[[ Extracted entries open ]]

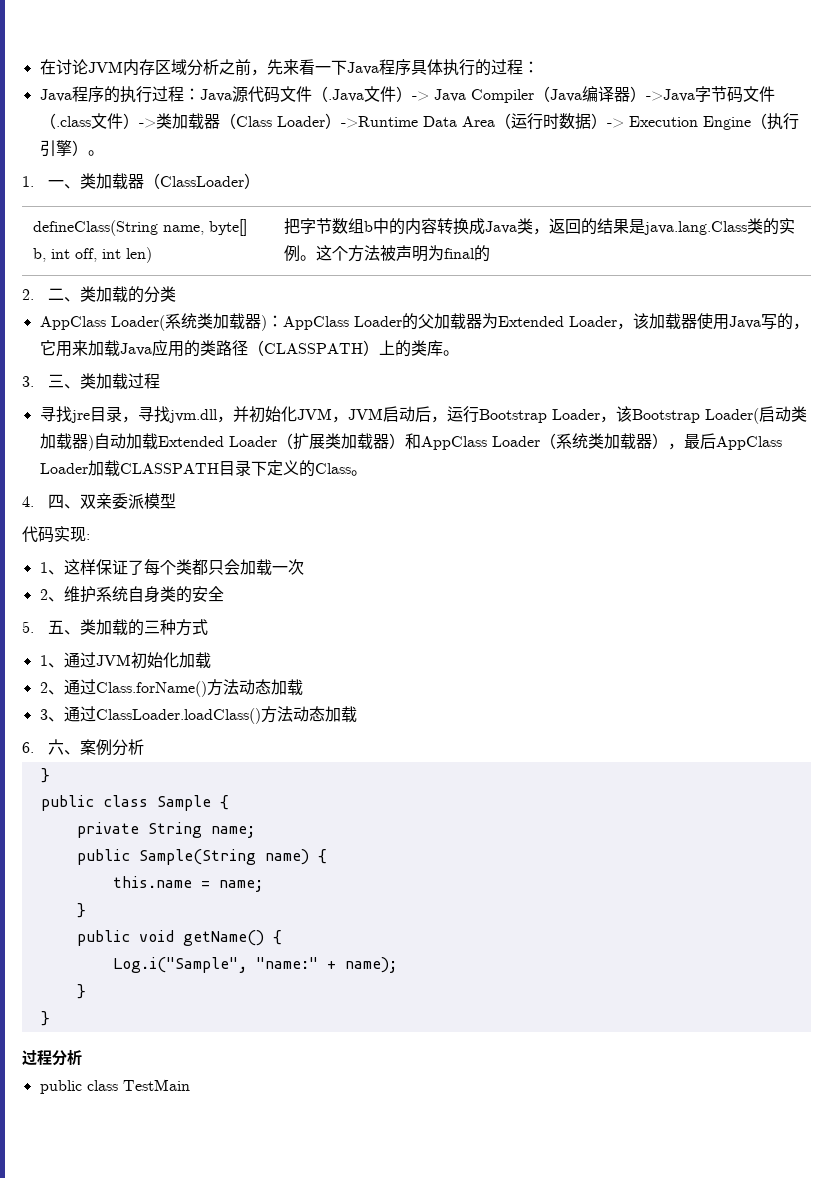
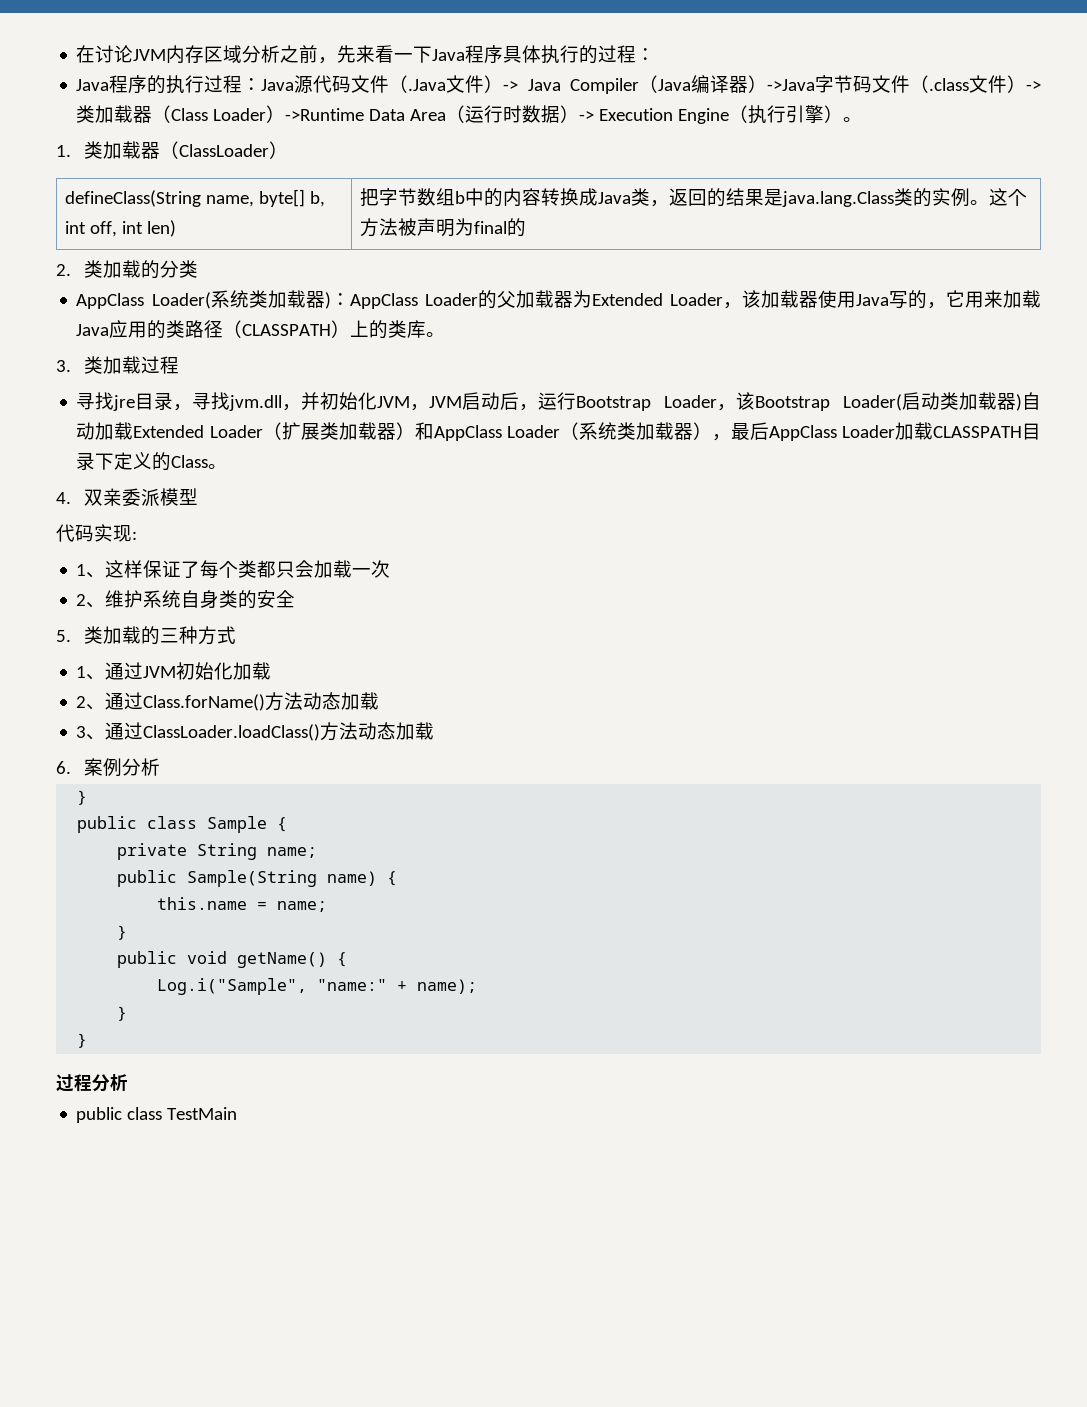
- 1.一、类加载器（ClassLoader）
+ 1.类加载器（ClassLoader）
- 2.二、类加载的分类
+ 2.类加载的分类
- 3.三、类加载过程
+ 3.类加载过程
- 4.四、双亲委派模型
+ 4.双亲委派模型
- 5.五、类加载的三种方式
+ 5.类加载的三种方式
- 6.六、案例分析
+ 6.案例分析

[[ Extracted entries closed ]]
[[ Extracted entries open ]]

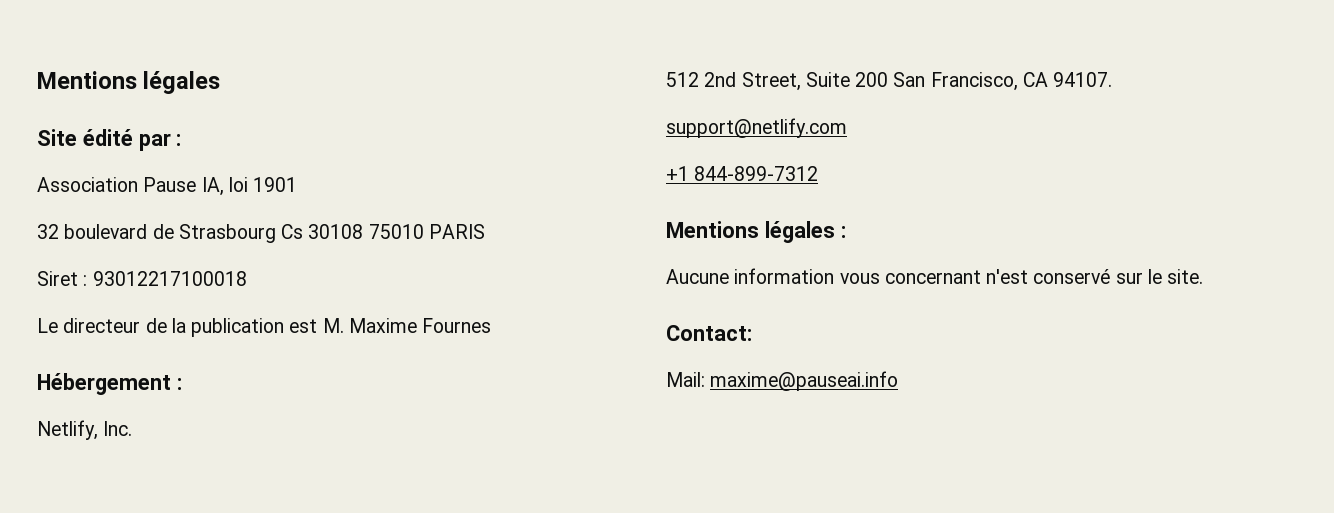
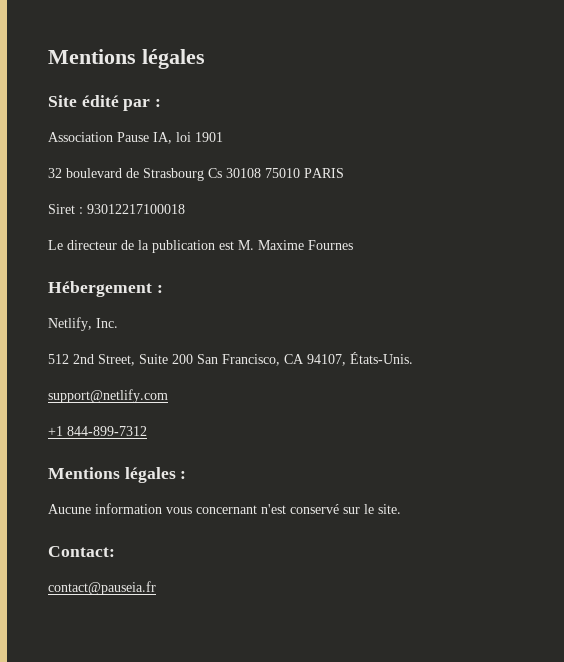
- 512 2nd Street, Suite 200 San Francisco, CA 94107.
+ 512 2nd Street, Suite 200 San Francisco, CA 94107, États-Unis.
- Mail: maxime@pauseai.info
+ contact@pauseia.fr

[[ Extracted entries closed ]]

Task item - Where a line of the records has the string "类加载器", copy that line.

Result for this exercise -
- 1.一、类加载器（ClassLoader）
+ 1.类加载器（ClassLoader）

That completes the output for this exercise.